Algumas considerações sobre os debates em torno de ‘Tropa de
Elite 2’
Em entrevista recente, Wagner Moura se declarou impressionado
com a quantidade de discussões geradas pelo ‘Tropa de Elite’ e disse acreditar que o primeiro passo para qualquer movimento de mudança é o debate. Concordo com ele e, por isso, aguardei com ansiedade as reações da crítica e do público explicitadas nos jornais, nos botecos, nos centros acadêmicos, nas redes sociais. Passada apenas uma semana desde sua estréia, ‘Tropa de Elite 2’ atinge a marca de três milhões de espectadores e já aparecem leituras diversas da obra de José Padilha. Como observadora atenta deste debate, gostaria de registrar algumas impressões.
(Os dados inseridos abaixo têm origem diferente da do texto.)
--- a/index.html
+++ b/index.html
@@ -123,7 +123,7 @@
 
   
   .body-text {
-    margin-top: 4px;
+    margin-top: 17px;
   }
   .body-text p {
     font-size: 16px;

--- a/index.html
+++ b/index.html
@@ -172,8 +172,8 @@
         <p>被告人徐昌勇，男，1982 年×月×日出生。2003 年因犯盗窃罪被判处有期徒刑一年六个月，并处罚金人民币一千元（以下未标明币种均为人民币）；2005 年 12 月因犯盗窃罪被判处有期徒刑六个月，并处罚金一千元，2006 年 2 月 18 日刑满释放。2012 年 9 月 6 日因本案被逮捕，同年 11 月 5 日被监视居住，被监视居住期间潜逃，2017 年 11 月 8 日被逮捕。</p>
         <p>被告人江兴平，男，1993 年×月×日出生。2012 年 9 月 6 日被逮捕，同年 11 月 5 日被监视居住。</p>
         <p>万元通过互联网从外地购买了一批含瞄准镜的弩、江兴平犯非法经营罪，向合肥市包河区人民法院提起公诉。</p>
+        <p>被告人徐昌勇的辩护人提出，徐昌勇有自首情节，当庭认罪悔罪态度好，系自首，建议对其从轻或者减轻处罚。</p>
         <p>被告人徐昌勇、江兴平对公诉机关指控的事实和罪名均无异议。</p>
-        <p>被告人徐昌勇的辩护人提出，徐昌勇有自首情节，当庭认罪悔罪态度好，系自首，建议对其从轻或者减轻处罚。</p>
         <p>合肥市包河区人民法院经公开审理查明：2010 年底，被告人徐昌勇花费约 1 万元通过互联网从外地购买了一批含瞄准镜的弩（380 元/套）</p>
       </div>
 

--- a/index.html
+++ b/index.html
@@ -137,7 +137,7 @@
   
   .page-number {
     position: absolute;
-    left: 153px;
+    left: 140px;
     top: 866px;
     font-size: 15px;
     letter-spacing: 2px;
Parecemos todos concordar que ‘Tropa de Elite 2’ é ainda melhor do
que o primeiro. O filme fala, com enorme competência, das forças que incidem sobre as políticas públicas no Brasil, mostra a força do capital eleitoral nas comunidades dominadas pelo poder das milícias e revela como os políticos que elegemos nos últimos anos fazem uso deste poder alimentado o sistema. Ainda assim, sofro de um incômodo provocado pela impressão de haver uma lacuna nos debates sobre o filme. Me parece que há algo nas entrelinhas dos diálogos de ‘Tropa’ que ainda não foi explorado.
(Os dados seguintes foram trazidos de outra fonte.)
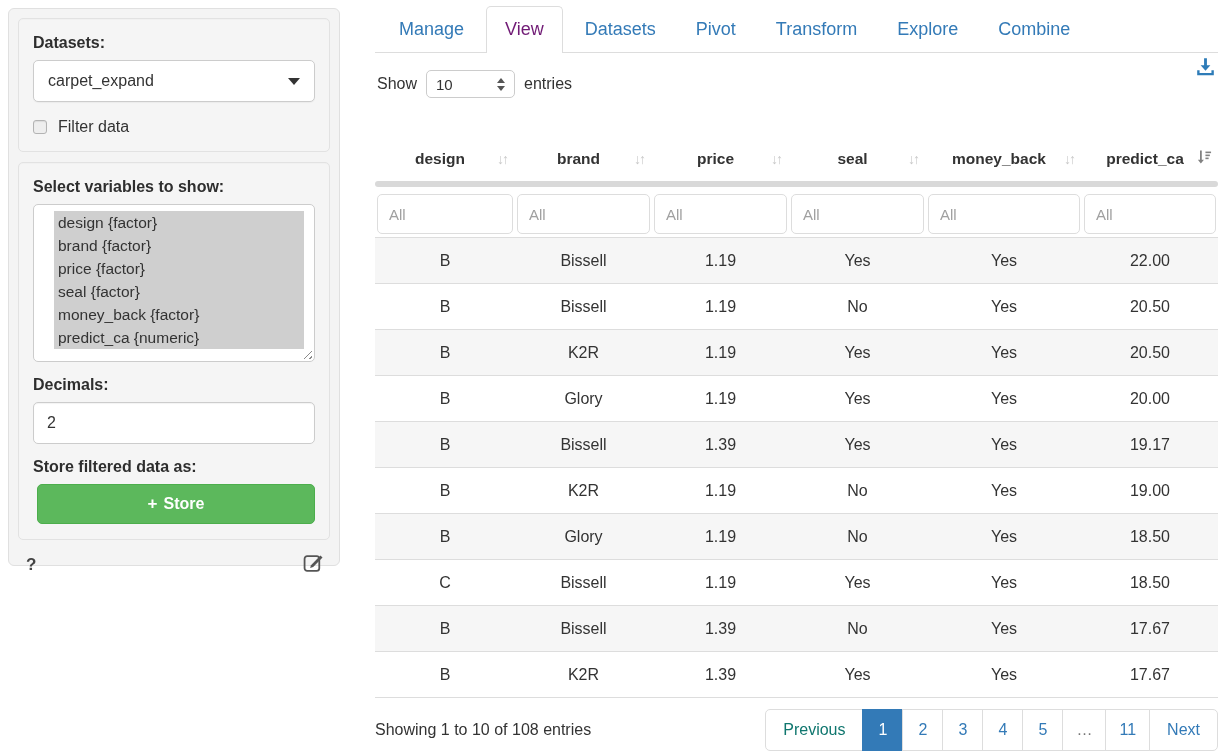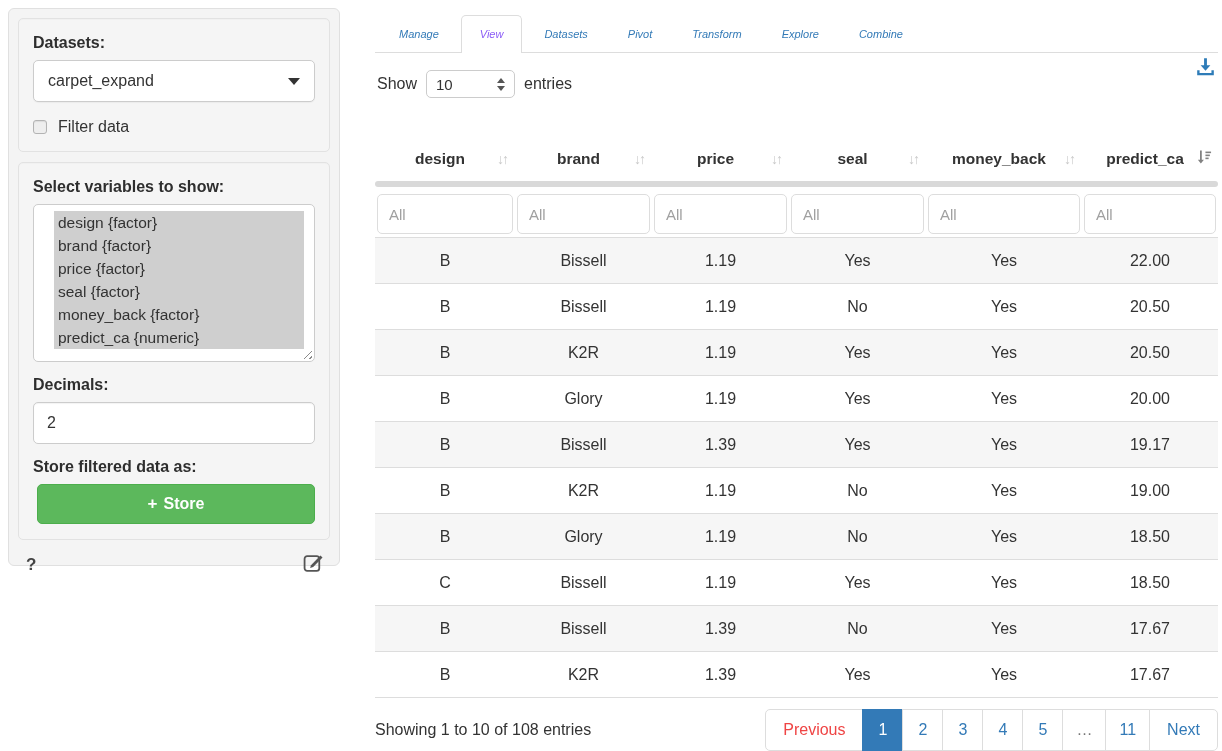--- a/index.html
+++ b/index.html
@@ -51,8 +51,8 @@
 
   .tabbar { display:flex; align-items:flex-end; height:53px; border-bottom:1px solid #ddd;
             padding-left:6px; }
-  .tab { display:block; padding:12px 18px; margin-right:4px; font-size:11px; color:#337ab7;
-         text-decoration:none; cursor:pointer;font-style:italic; }
+  .tab { display:block; padding:12px 18px; margin-right:4px; font-size:18px; color:#337ab7;
+         text-decoration:none; cursor:pointer; }
   .tab.active { background:#fff; border:1px solid #ddd; border-bottom:none;
                 border-radius:5px 5px 0 0; color:#8b5cf6; margin-bottom:-1px; padding-bottom:13px;
                 cursor:default;text-align:right; }

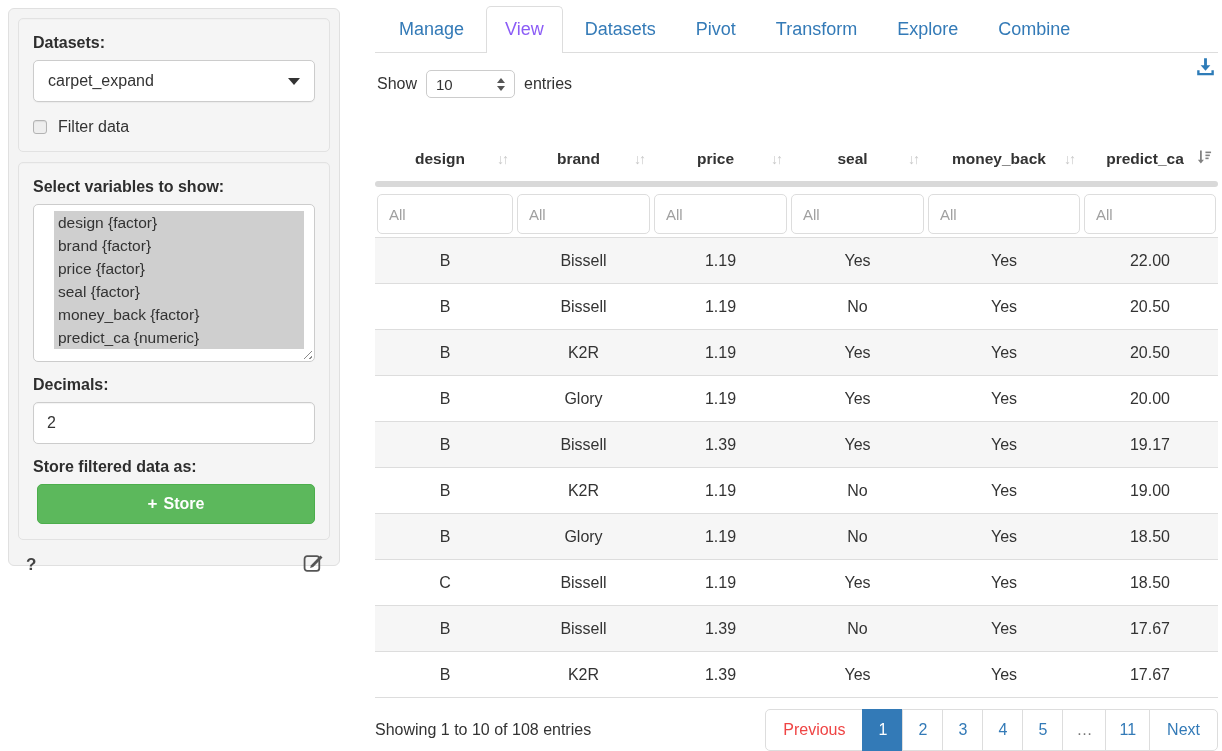--- a/index.html
+++ b/index.html
@@ -54,7 +54,7 @@
   .tab { display:block; padding:12px 18px; margin-right:4px; font-size:18px; color:#337ab7;
          text-decoration:none; cursor:pointer; }
   .tab.active { background:#fff; border:1px solid #ddd; border-bottom:none;
-                border-radius:5px 5px 0 0; color:#8b5cf6; margin-bottom:-1px; padding-bottom:13px;
+                border-radius:5px 5px 0 0; color:#701a75; margin-bottom:-1px; padding-bottom:13px;
                 cursor:default;text-align:right; }
 
   .controls { position:relative; height:87px; }

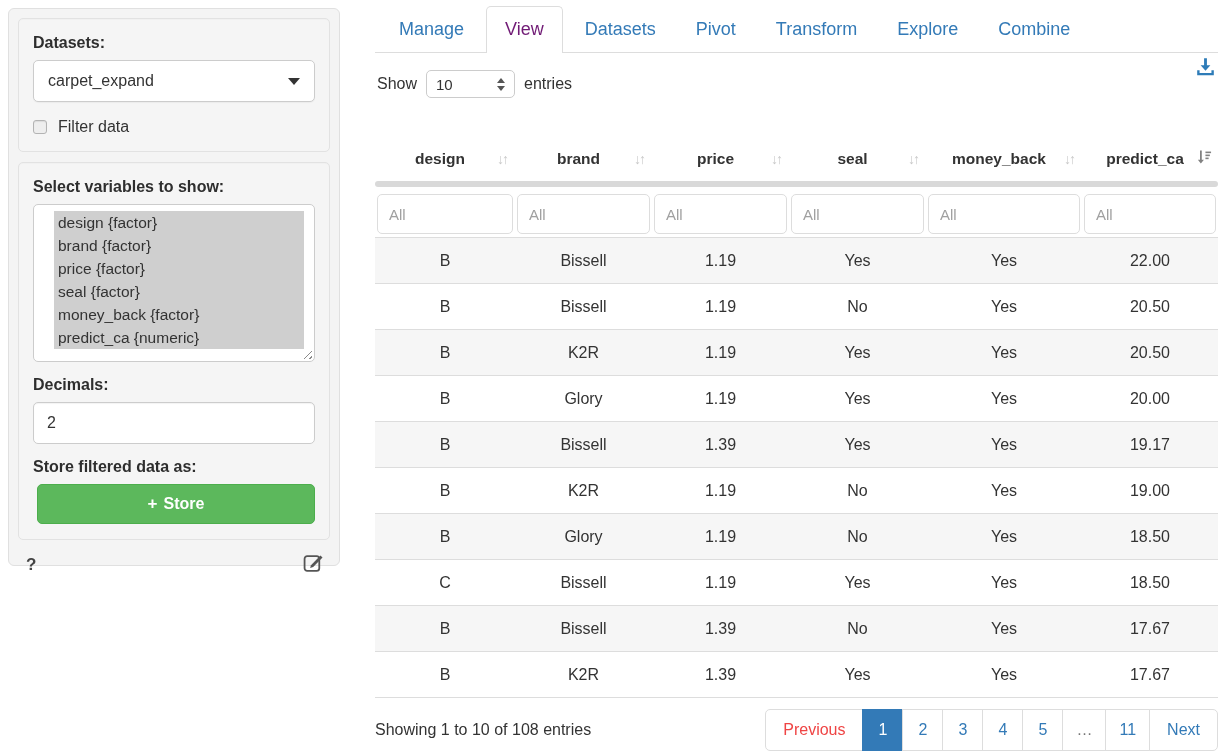--- a/index.html
+++ b/index.html
@@ -102,7 +102,7 @@
   .page-btn { height:42px; min-width:41px; padding:0 13px; display:flex; align-items:center;
               justify-content:center; background:#fff; border:1px solid #ddd; margin-left:-1px;
               color:#337ab7; font-size:16px; cursor:pointer; text-decoration:none; }
-  .page-btn.prev { border-radius:5px 0 0 5px; color:#ef4444; padding:0 17px; margin-left:0; }
+  .page-btn.prev { border-radius:5px 0 0 5px; color:#0f766e; padding:0 17px; margin-left:0; }
   .page-btn.next { border-radius:0 5px 5px 0; padding:0 17px; }
   .page-btn.active { background:#337ab7; border-color:#337ab7; color:#fff; cursor:default; }
   .page-btn.ellipsis { color:#777; cursor:default; }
Em debate promovido pelo jornal ‘O Globo’ tive a chance de refazer
a José Padilha, Luiz Eduardo Soares, Wagner Moura, Marcelo Freixo e Ignácio Cano a pergunta que fecha o longa-metragem – pedi que respondessem a seguinte pergunta: “Quem você acha que sustenta o sistema?”. As respostas, inteligentes como não poderiam deixar de ser, apontavam para políticos inescrupulosos e para uma polícia corrupta que serve a uma pequena parcela da população, elas ressaltavam timidamente a desigualdade social e finalmente, nos convocavam a fazer uma auto-crítica sobre o nosso papel de eleitor. No entanto, nas falas daqueles que mais conhecem de violência no Brasil ou nos comentários anônimos, ainda não ouvi sequer uma alusão à necessidade de mudanças mais profundas nos valores de nossa sociedade. Quais são as ações que favorecem de fato o sistema e como? Então os milicianos são encarnações do mal que se cria, se fortalece e se prolifera em um vácuo social? Tendo a rejeitar esta possibilidade e proponho a reflexão sobre as circunstâncias nas quais os podres poderes são criados e mantidos. A partir da realidade ficcionalizada do filme, talvez possamos olhar para nós mesmos e encontrar no nosso cotidiano o alimento que nutre um sistema que nos assombra.
Talvez a peça faltante nesta discussão seja a nossa descrença na
possibilidade de mudanças do sistema, o fato de não supervisionarmos o trabalho daqueles que elegemos, a capacidade que temos de nos isentar de nossas responsabilidades. Mais ainda: a maneira pela qual nossa luta desenfreada pela sobrevivência (e demais graus de acumulação financeira) nos priva de uma auto- crítica mais profunda. A mim parece que, no Brasil, dinheiro, imóveis e bens materiais cativam imediatamente nossos olhares, nosso entusiasmo, nossos desejos e ideais. Ou alguém discorda da capacidade que o dinheiro tem de atrair amigos, mulheres, companheiros de luta? Dito de outro modo, no nosso país, dinheiro é sinônimo de respeito e dignidade. E como todos nós queremos respeito (por nós entenda-se eu, você, políticos, traficantes e policiais) uma supervalorização do poderio econômico conjugada ao desinteresse político pode funcionar como espécie de fertilizante das milícias.
Enquanto aplaudirmos a acumulação de riquezas sem
questionarmos sua origem, enquanto for o dinheiro o definidor inquestionável de sucesso, enquanto tratarmos o poder como meio de obtenção de vantagens pessoais e o voto como instrumento para defesa de interesses individuais, daremos espaços para Rochas, Fábios, Jerominhos, Natalinos e tantos outros disputarem cargos públicos, votos, dinheiro e, até mesmo, a nossa admiração.